As information is more readily available the herd mentality kicks in. Investors have “FOMO” or fear of missing out. This is one of the more common investment biases that plague investors. Therefore, as investors we need to ask ourselves is this a trend or just a fad? Trends in financial markets and the economy are defined as identifiable and explainable lasting changes that are driven by consumer’s functional needs. Following trends to produce profits can be difficult and requires investors to implement their own strategies and limitations given the market environment. The key to recognizing a trend from a fad is to look at the underlying cultural, economic and personal forces behind these shifts. For example, “Going Green” has been a mega trend of the past decade, influencing all kinds of niches including auto, retail, energy, and food. For businesses that are not entirely “green” friendly, they should not try to change the trend, but adapt to it. Identifying trends, and analyzing where the trend has not caught on is critical for any investor seeking to maximize profits.

Fads

On the other hand, fads are described as investments that acquire interest for a time, with exaggerated zeal.
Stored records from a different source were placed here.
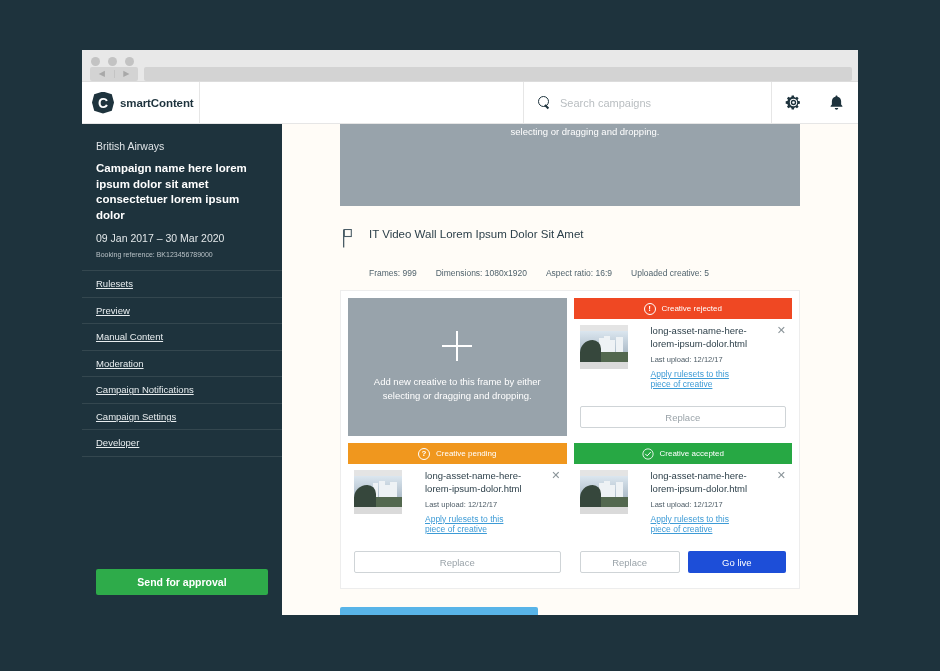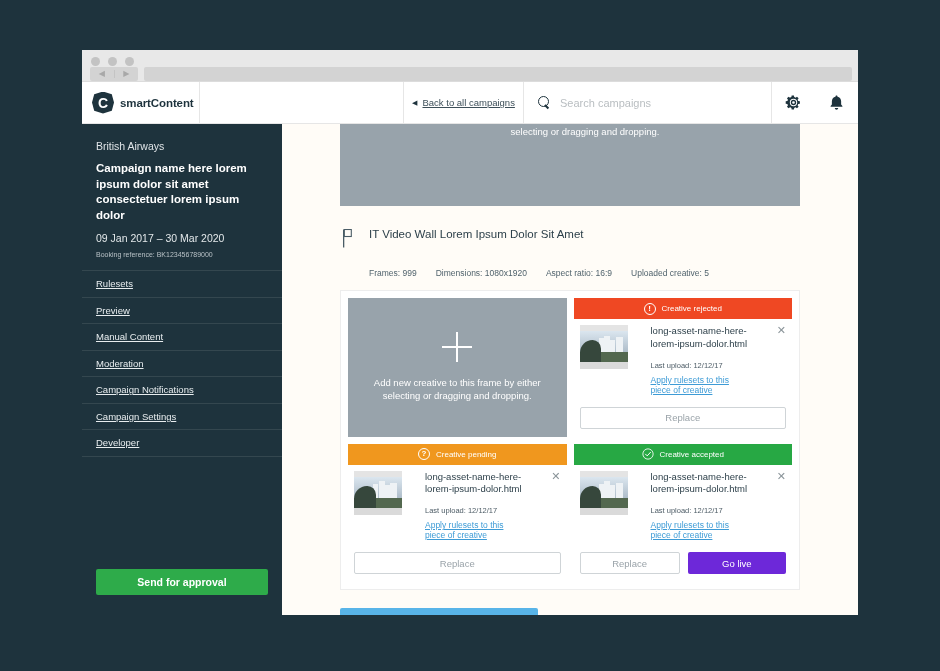"Back to all campaigns" div { html: <div> <span>◀</span> <span>Back to all campaigns</span> </div> -> none }
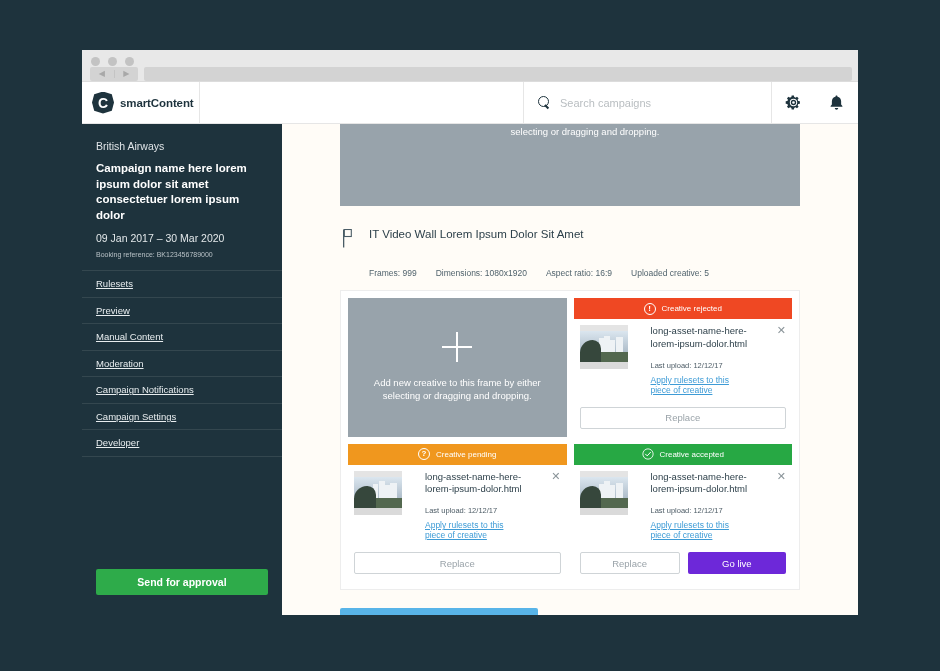"Last upload: 12/12/17" .last-upload { margin-top: 10px -> 4px }
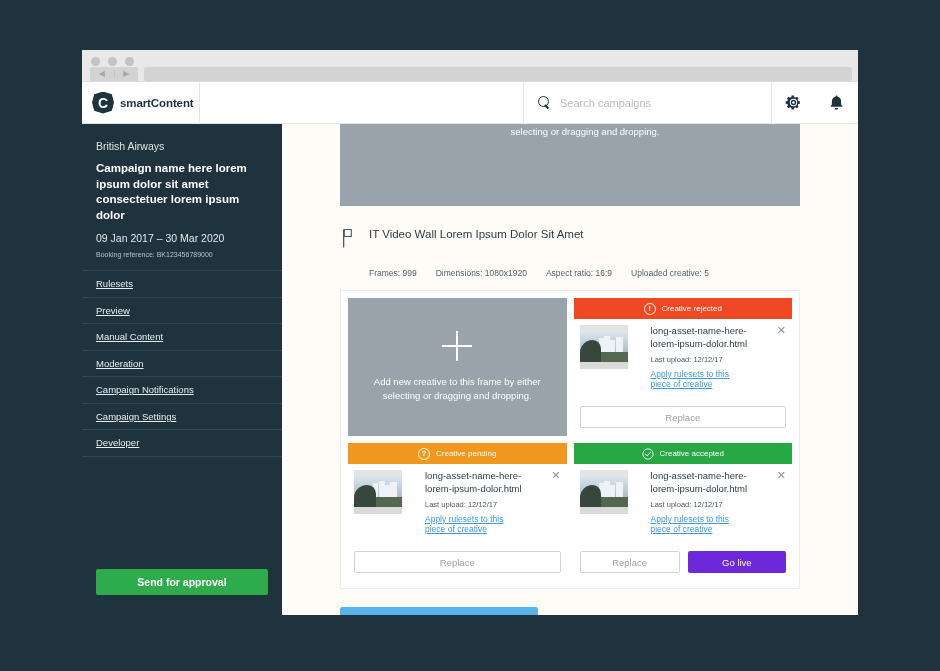"Go live" .btn-golive { background: #6d28d9 -> #1d4ed8 }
Fads are driven by emotional need to purchase, based on hype. In most cases, they do not deliver what was promised to consumers. In terms of popularity, fads tend to spike up and die out in a short amount of time. In contrast to trends, fads are single brands, or a product that has limited appeal outside of a small niche. For example, when TV manufacturers introduced in home 3D capabilities their sales sky rocketed. Other TV manufacturers started to believe they too needed a new 3D television to keep up with the popular new model. However, the craze has since settled down, which shows that the model satisfied only a small segment of the population.
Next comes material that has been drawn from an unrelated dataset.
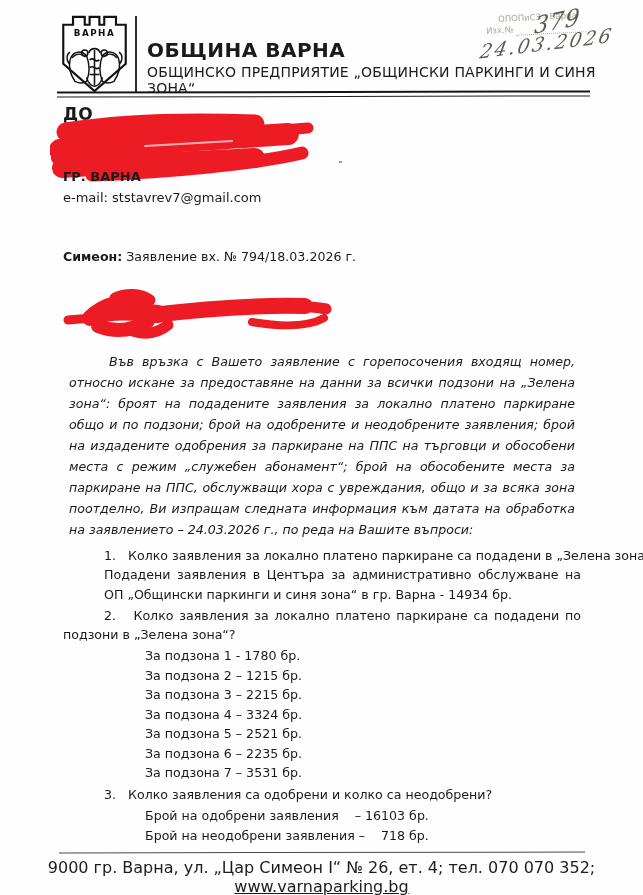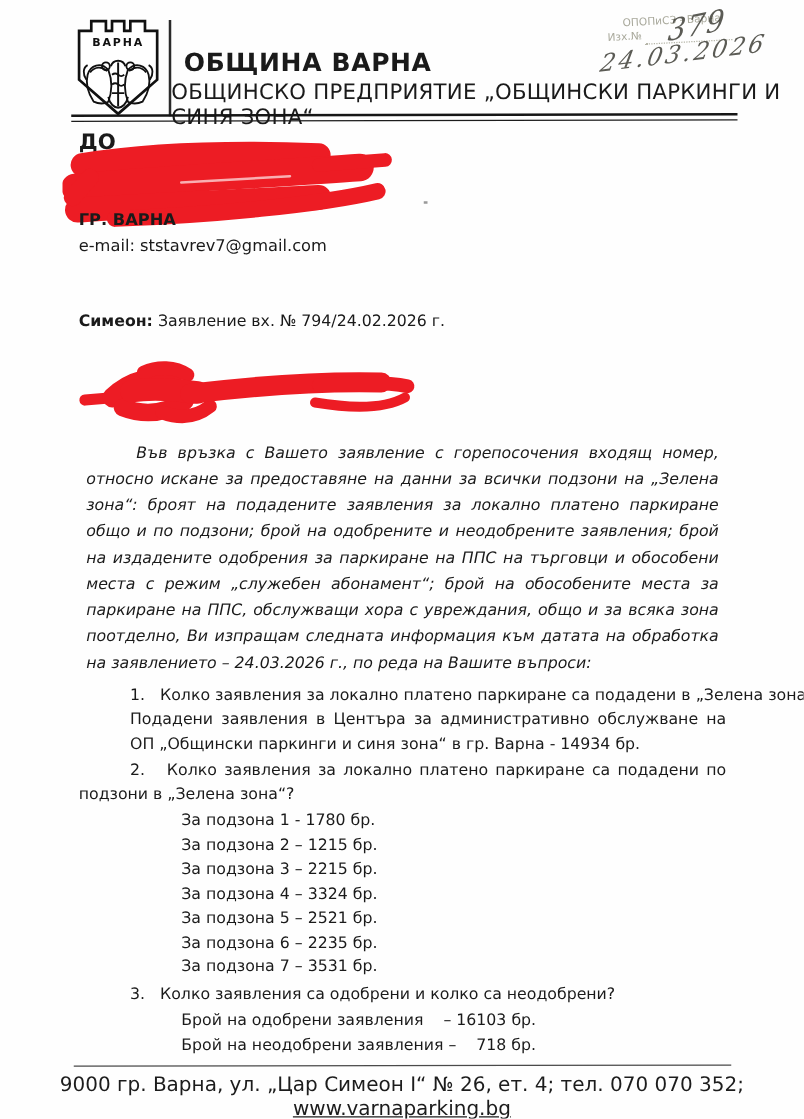"ОБЩИНСКО ПРЕДПРИЯТИЕ „ОБЩИНСКИ ПАРКИНГИ" .org-subtitle { font-size: 17px -> 14px; left: 137px -> 147px }
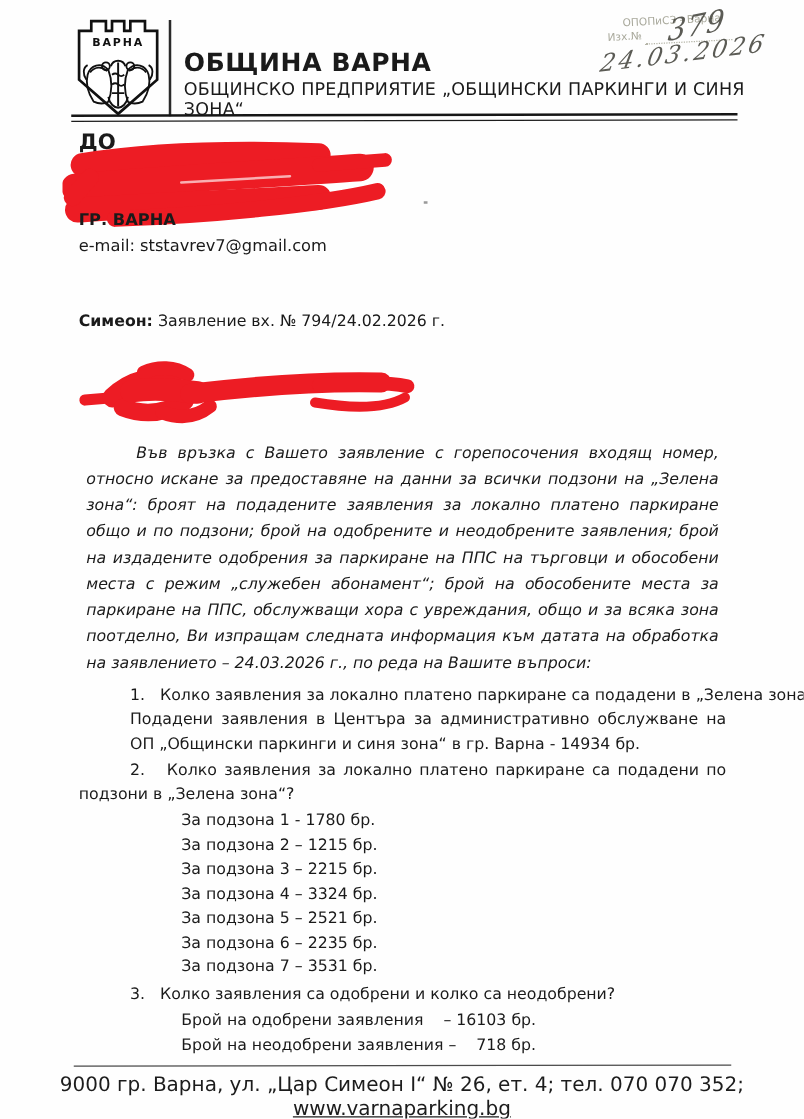"Заявление вх. № 794/24.02.2026 г." span { text: 794/24.02.2026 -> 794/18.03.2026 }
Whether it is a trend or fad investors have placed their capital in, the most difficult decision is knowing when to get out. Because of this, the herd mentality can lead to speculative bubbles. We have seen this play out multiple times throughout history. For example, one reason the housing market bubble formed was due to the notion that home prices will always increase. This theory was fueled with the help of bankers providing consumers with mortgages even though they did not make enough money to adequately cover the mortgage payments. If home buyers never had the belief that home prices appreciated exponentially, the demand for mortgages would not have been available for bankers to prey on. The illusion of real success and quick profits underlined this investment fad that led to predatory lending practices and leverage in the system. This added fuel to the fad fire and just like many fads, it soon became out of favor. As the bubble started to burst, investors soon realized all that glitters wasn’t gold and they were left with an illiquid asset forcing many into bankruptcy.

We are not saying that one is better or worse than another. Although, we would never recommend investing your life savings in a company or sector that we believed would not be lasting and or profitable, we do recognize the opportunity for investment. Trends and fads are just another way to make profits in the financial markets. Boom or bust they validate market movements and keep investors diligent. They provide market inefficiencies that are at the core of financial markets. Being cognizant of the risks of investing in trends or fads is half the battle.

When investing it isn’t always about how much you like the product, but how much you think society will need the product. It is important to recognize not everyone that is investing, is investing for the same reasons as you are. Use information to better understand the “why” something might be a trend or a fad. And last but not least, the trend is your friend…until it ends. Don’t get caught up in the next fad.